| TASK PROMPT |
What you hand back must match the records word for word, with no pictures.

====== SUPPLIED DATA ======

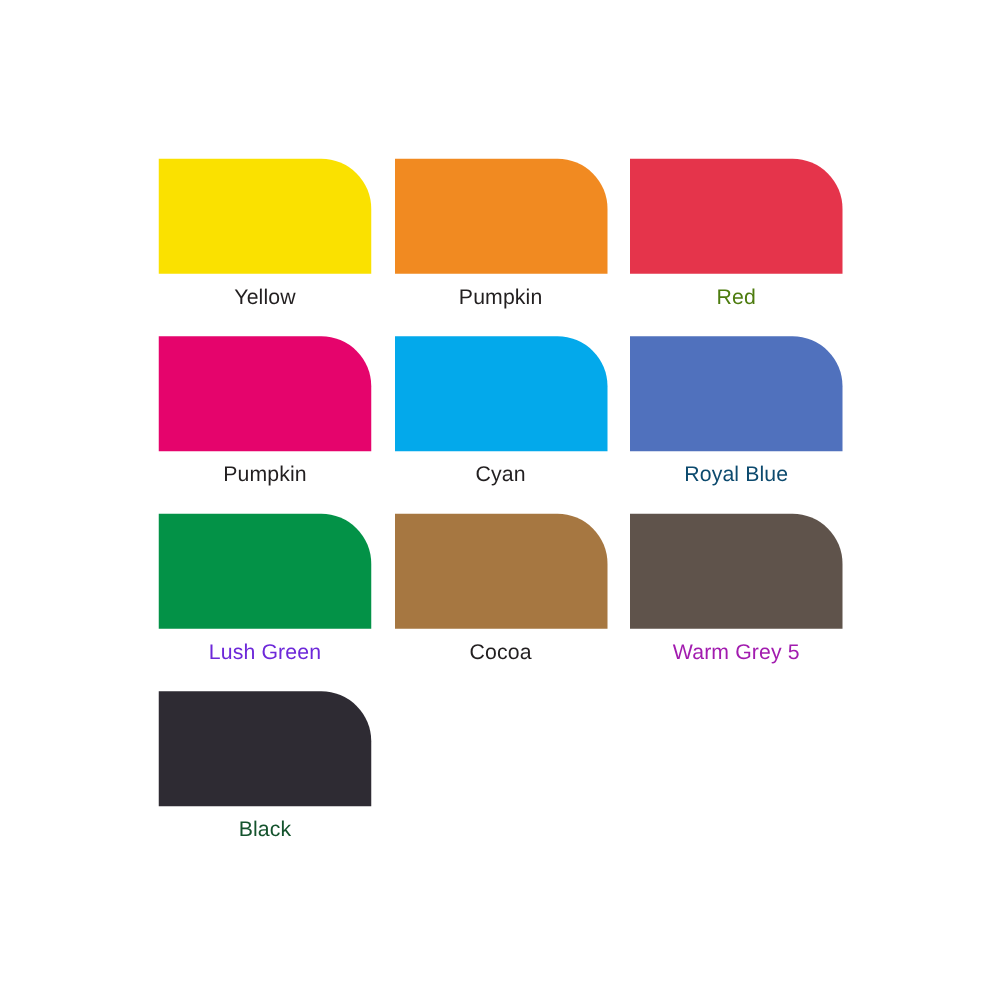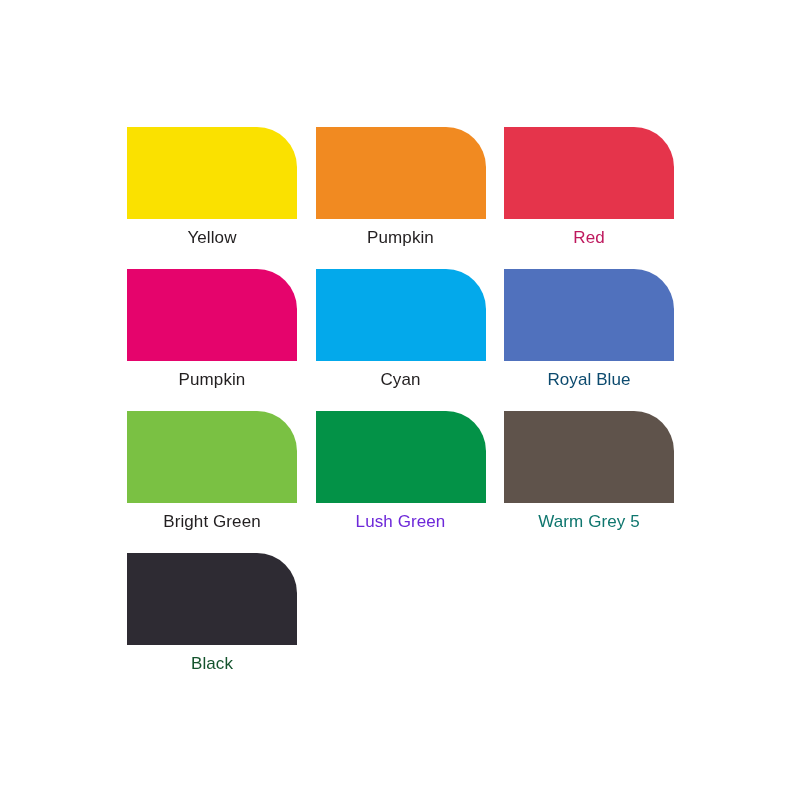--- a/index.html
+++ b/index.html
@@ -79,7 +79,7 @@
       </div>
       <div class="swatch-cell">
         <div class="swatch-chip" style="background: rgb(229, 52, 75);"></div>
-        <div class="swatch-label" style="color: #be185d;">Red</div>
+        <div class="swatch-label" style="color: #4d7c0f;">Red</div>
       </div>
       <div class="swatch-cell">
         <div class="swatch-chip" style="background: rgb(229, 4, 108);"></div>

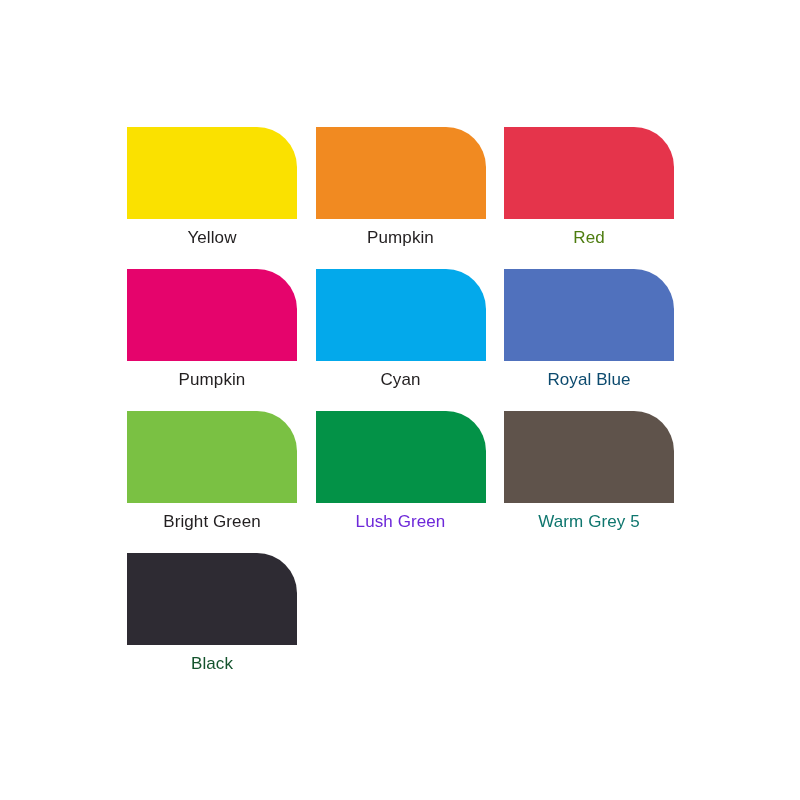--- a/index.html
+++ b/index.html
@@ -94,10 +94,6 @@
         <div class="swatch-label" style="color: #0c4a6e;">Royal Blue</div>
       </div>
       <div class="swatch-cell">
-        <div class="swatch-chip" style="background: rgb(122, 193, 67);"></div>
-        <div class="swatch-label" style="color: rgb(34, 31, 32);">Bright Green</div>
-      </div>
-      <div class="swatch-cell">
         <div class="swatch-chip" style="background: rgb(3, 146, 71);"></div>
         <div class="swatch-label" style="color: #6d28d9;">Lush Green</div>
       </div>

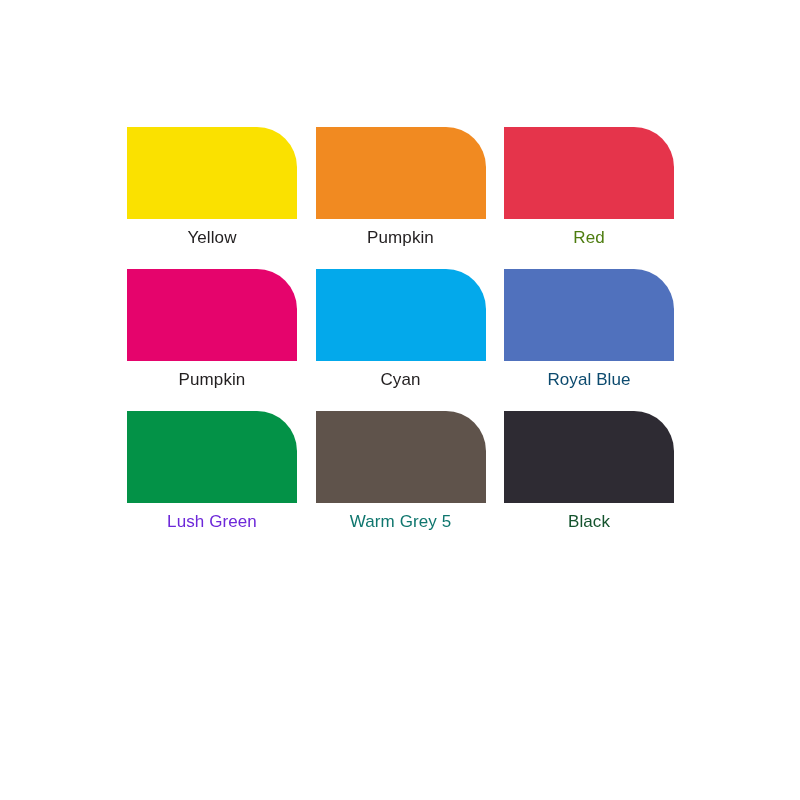--- a/index.html
+++ b/index.html
@@ -98,6 +98,10 @@
         <div class="swatch-label" style="color: #6d28d9;">Lush Green</div>
       </div>
       <div class="swatch-cell">
+        <div class="swatch-chip" style="background: rgb(166, 119, 65);"></div>
+        <div class="swatch-label" style="color: rgb(34, 31, 32);">Cocoa</div>
+      </div>
+      <div class="swatch-cell">
         <div class="swatch-chip" style="background: rgb(95, 83, 75);"></div>
         <div class="swatch-label" style="color: #0f766e;">Warm Grey 5</div>
       </div>

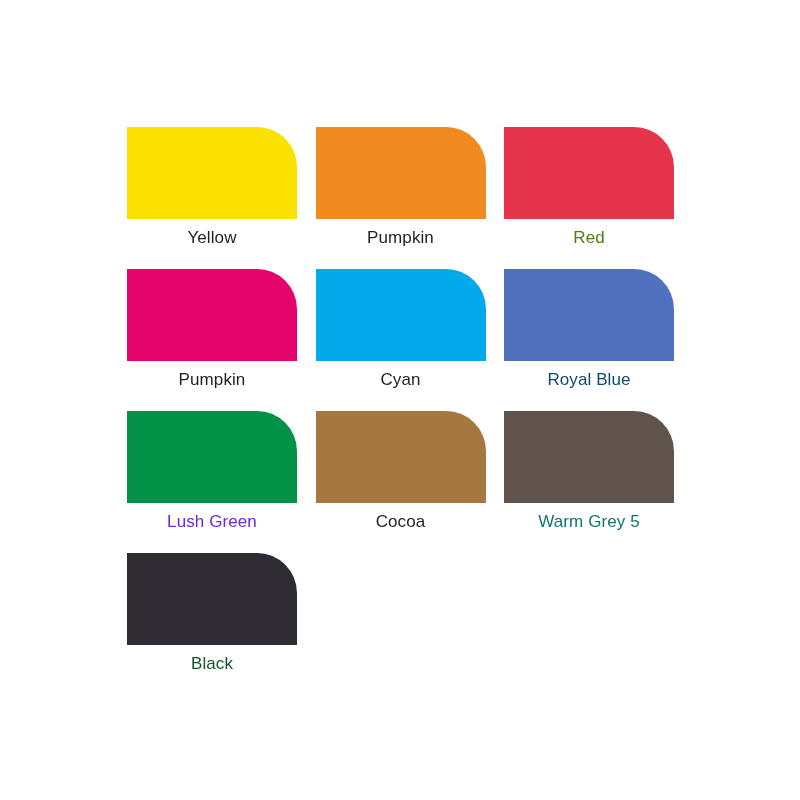--- a/index.html
+++ b/index.html
@@ -103,7 +103,7 @@
       </div>
       <div class="swatch-cell">
         <div class="swatch-chip" style="background: rgb(95, 83, 75);"></div>
-        <div class="swatch-label" style="color: #0f766e;">Warm Grey 5</div>
+        <div class="swatch-label" style="color: #a21caf;">Warm Grey 5</div>
       </div>
       <div class="swatch-cell">
         <div class="swatch-chip" style="background: rgb(46, 43, 51);"></div>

======

| EXERCISE RESPONSE |
--- a/index.html
+++ b/index.html
@@ -79,7 +79,7 @@
       </div>
       <div class="swatch-cell">
         <div class="swatch-chip" style="background: rgb(229, 52, 75);"></div>
-        <div class="swatch-label" style="color: #be185d;">Red</div>
+        <div class="swatch-label" style="color: #4d7c0f;">Red</div>
       </div>
       <div class="swatch-cell">
         <div class="swatch-chip" style="background: rgb(229, 4, 108);"></div>

--- a/index.html
+++ b/index.html
@@ -94,10 +94,6 @@
         <div class="swatch-label" style="color: #0c4a6e;">Royal Blue</div>
       </div>
       <div class="swatch-cell">
-        <div class="swatch-chip" style="background: rgb(122, 193, 67);"></div>
-        <div class="swatch-label" style="color: rgb(34, 31, 32);">Bright Green</div>
-      </div>
-      <div class="swatch-cell">
         <div class="swatch-chip" style="background: rgb(3, 146, 71);"></div>
         <div class="swatch-label" style="color: #6d28d9;">Lush Green</div>
       </div>

--- a/index.html
+++ b/index.html
@@ -98,6 +98,10 @@
         <div class="swatch-label" style="color: #6d28d9;">Lush Green</div>
       </div>
       <div class="swatch-cell">
+        <div class="swatch-chip" style="background: rgb(166, 119, 65);"></div>
+        <div class="swatch-label" style="color: rgb(34, 31, 32);">Cocoa</div>
+      </div>
+      <div class="swatch-cell">
         <div class="swatch-chip" style="background: rgb(95, 83, 75);"></div>
         <div class="swatch-label" style="color: #0f766e;">Warm Grey 5</div>
       </div>

--- a/index.html
+++ b/index.html
@@ -103,7 +103,7 @@
       </div>
       <div class="swatch-cell">
         <div class="swatch-chip" style="background: rgb(95, 83, 75);"></div>
-        <div class="swatch-label" style="color: #0f766e;">Warm Grey 5</div>
+        <div class="swatch-label" style="color: #a21caf;">Warm Grey 5</div>
       </div>
       <div class="swatch-cell">
         <div class="swatch-chip" style="background: rgb(46, 43, 51);"></div>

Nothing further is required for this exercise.